A criação de produtos iniciou-se a partir de uma técnica desenvolvida por pesquisadores da Empresa de Pesquisa Agropecuária de Minas Gerais (Epamig), de onde ela pega a matéria-prima, com apoio da Fundação de Amparo à Pesquisa de Minas Gerais (Fapemig). 

“Eu preparo o material para que ele possa ser usado durante todo o ano. Como a colheita só acontece uma vez por ano, preciso garantir que meus insumos durem até a próxima safra”, revela. 

Vânia utiliza azeite e seus resíduos para empreender na perfumaria. Foto: Divulgação pessoal 

Já a empresária Ana Lúcia Ribeiro, que tem lojas de doces em Maria da Fé e Itajubá, desenvolveu dois produtos curiosos: um chocolate meio-amargo que leva azeite da região e uma trufa recheada de azeitona. A ideia surgiu quando foi realizada uma feira na cidade cujo protagonista era o azeite e ela precisou inventar algo para participar do evento. 

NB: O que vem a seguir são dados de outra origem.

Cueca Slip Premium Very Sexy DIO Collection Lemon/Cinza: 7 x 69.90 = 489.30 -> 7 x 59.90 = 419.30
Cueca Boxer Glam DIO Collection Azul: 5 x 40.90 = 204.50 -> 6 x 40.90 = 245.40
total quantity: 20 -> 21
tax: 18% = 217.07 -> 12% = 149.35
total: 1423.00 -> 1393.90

“Geralmente, vendo mais para turistas por causa da curiosidade que esses doces despertam. O azeite acaba atraindo visitantes para a cidade, que entram na loja pelo fator inusitado e, muitas vezes, acabam comprando outros produtos também. Todo mundo sai ganhando”, comemora. 

Mulheres do mundo: uni-vos!  

Uma das figuras mais reconhecidas deste universo também é mulher e atende pelo nome de Ana Beloto. A sommelier de azeites e azeitóloga já está no ramo há mais de duas décadas e tem feito um importante trabalho de educação e divulgação - ofertando palestras, oficinas e workshops. Eleita como uma das 100 mulheres poderosas do agro em 2021, pela revista Forbes, ela cita o “pulo do gato” das mulheres no campo. 

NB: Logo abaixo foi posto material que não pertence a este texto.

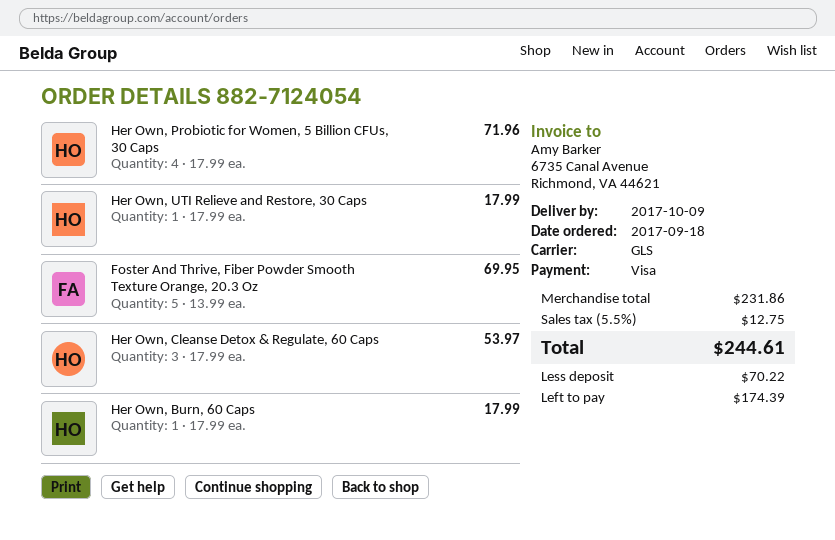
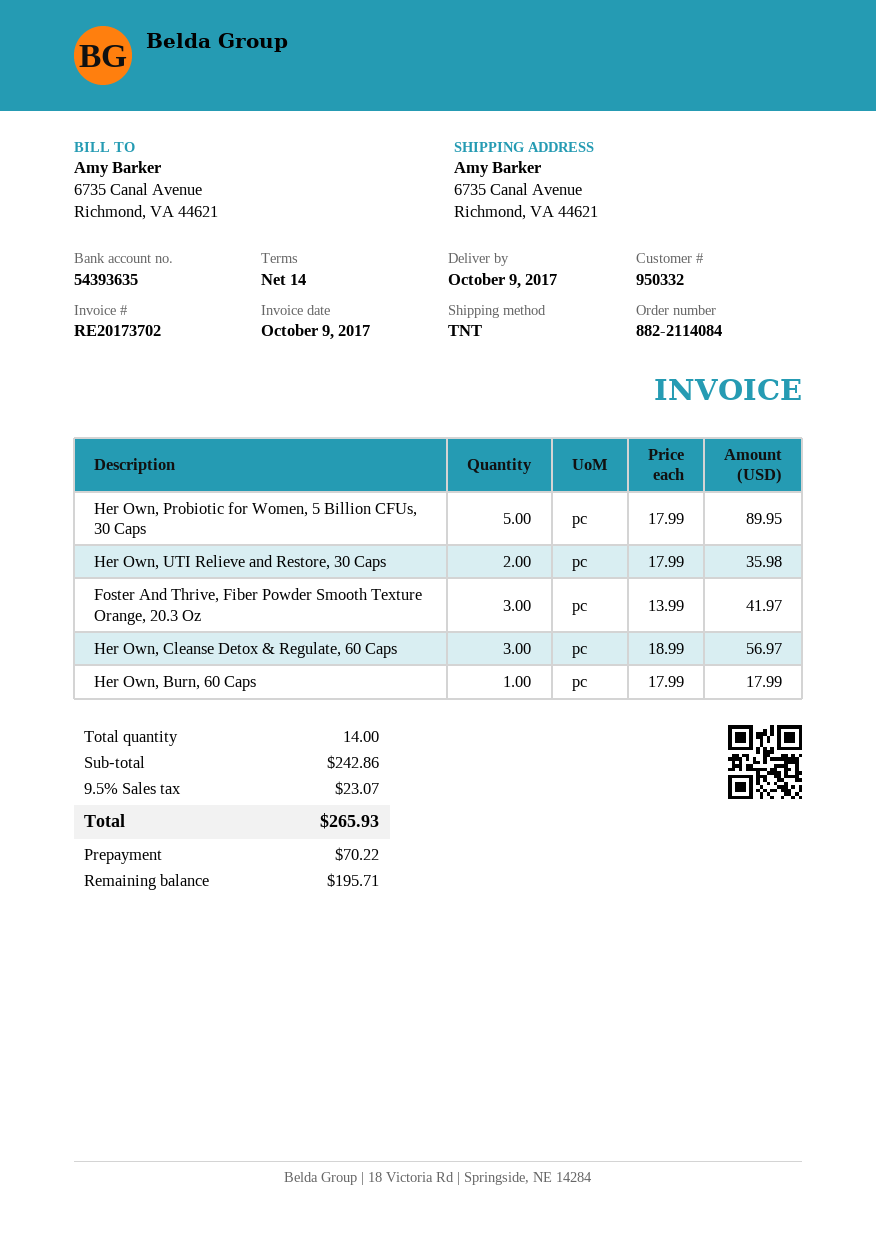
order number: 882-7124054 -> 882-2114084
shipping method: GLS -> TNT
Her Own, Probiotic for Women, 5 Billion CFUs, 30 Caps: 4 x 17.99 = 71.96 -> 5 x 17.99 = 89.95
Her Own, UTI Relieve and Restore, 30 Caps: 1 x 17.99 = 17.99 -> 2 x 17.99 = 35.98
Foster And Thrive, Fiber Powder Smooth Texture Orange, 20.3 Oz: 5 x 13.99 = 69.95 -> 3 x 13.99 = 41.97
Her Own, Cleanse Detox & Regulate, 60 Caps: 3 x 17.99 = 53.97 -> 3 x 18.99 = 56.97
subtotal: 231.86 -> 242.86
tax: 5.5% = 12.75 -> 9.5% = 23.07
total: 244.61 -> 265.93
balance: 174.39 -> 195.71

“Temos facilidade em agregar e isso é uma característica importantíssima na olivicultura, que é muito desafiadora e demanda união. As mulheres são dedicadas e detalhistas. Veja o exemplo da Rosana, que instalou caixas de som e conseguiu uma mini safra. Elas pensam no diferencial do negócio e isso reflete em um produto de alta qualidade”, afirma. 

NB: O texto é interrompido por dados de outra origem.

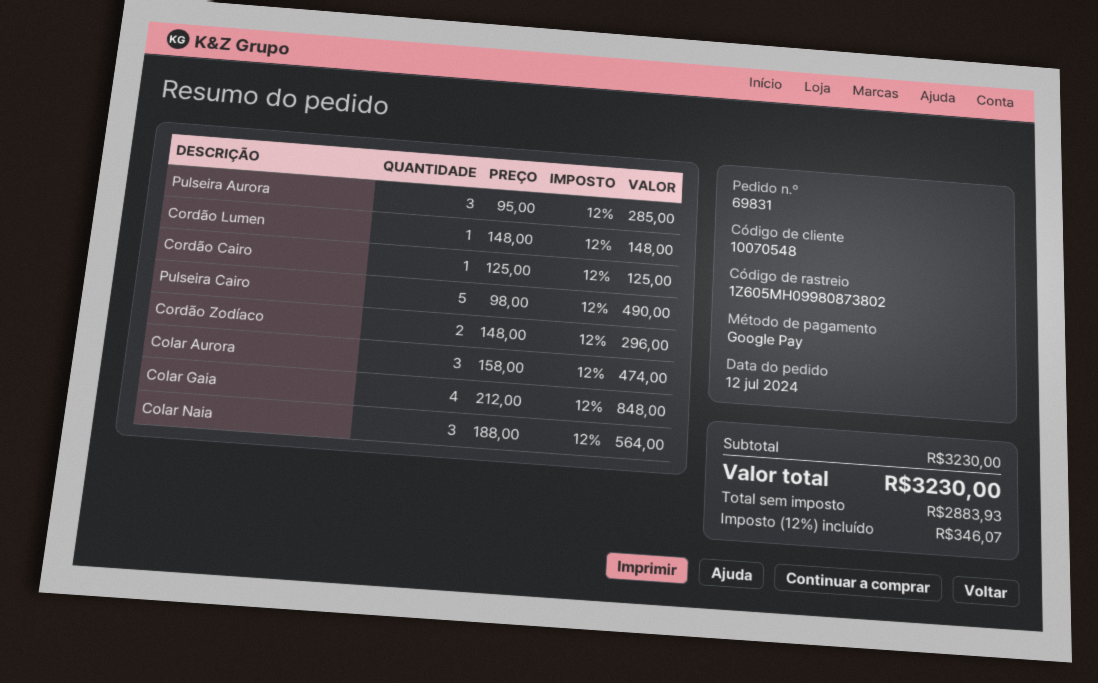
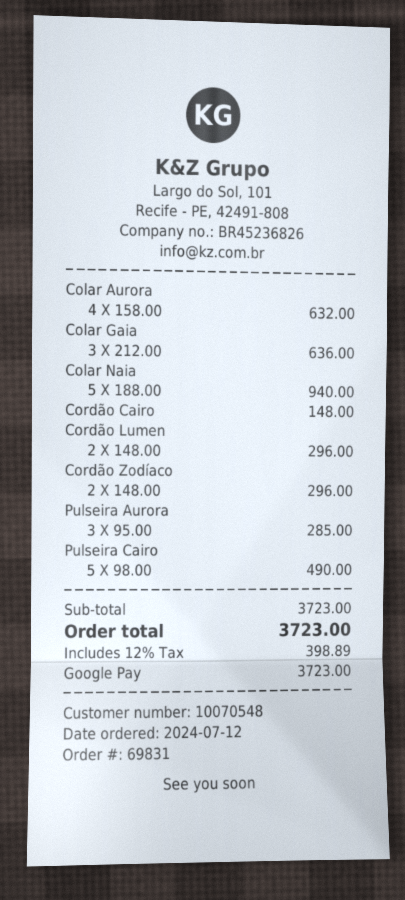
Cordão Lumen: 1 x 148.00 = 148.00 -> 2 x 148.00 = 296.00
Cordão Cairo: 1 x 125.00 = 125.00 -> 1 x 148.00 = 148.00
Colar Aurora: 3 x 158.00 = 474.00 -> 4 x 158.00 = 632.00
Colar Gaia: 4 x 212.00 = 848.00 -> 3 x 212.00 = 636.00
Colar Naia: 3 x 188.00 = 564.00 -> 5 x 188.00 = 940.00
subtotal: 3230.00 -> 3723.00
tax: 12% = 346.07 -> 12% = 398.89
total: 3230.00 -> 3723.00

Sommelière de azeites pela Faculdade Federal de Química do Uruguai e especialista pela Ifapa e Dcoop, ambas instituições em Andaluzia, na Espanha, Ana Beloto também sabe agregar. Ela também participa de um grupo com mais de 1200 mulheres de mais de 40 países que produzem azeite ou são azeitólogas, o Women In Olive Oil. Ela e a produtora Glenda Hass lideram o braço nacional desse grupo, que conta com 288 brasileiras. 

Ana Beloto divulga conhecimento sobre o azeite há mais de duas décadas. Foto: Divulgação

“Formamos um elo e trocamos informações. É uma forma de fortalecer o setor e se apoiar em desafios. Também temos uma ramificação nacional, com quase 300 brasileiras”, diz. 

Ana também já assinou um blend mineiro que foi condecorado pelo Guia Mundial dos Azeites de Oliva, o Flos Olei, ficando entre os 500 melhores do mundo. Para ela, as mulheres têm tudo para se destacar cada vez mais no mercado. “A oliveira é um símbolo feminino em sua essência, então nada mais natural que esse negócio se torne ainda mais potente com a participação das mulheres no campo e na divulgação”, pontua.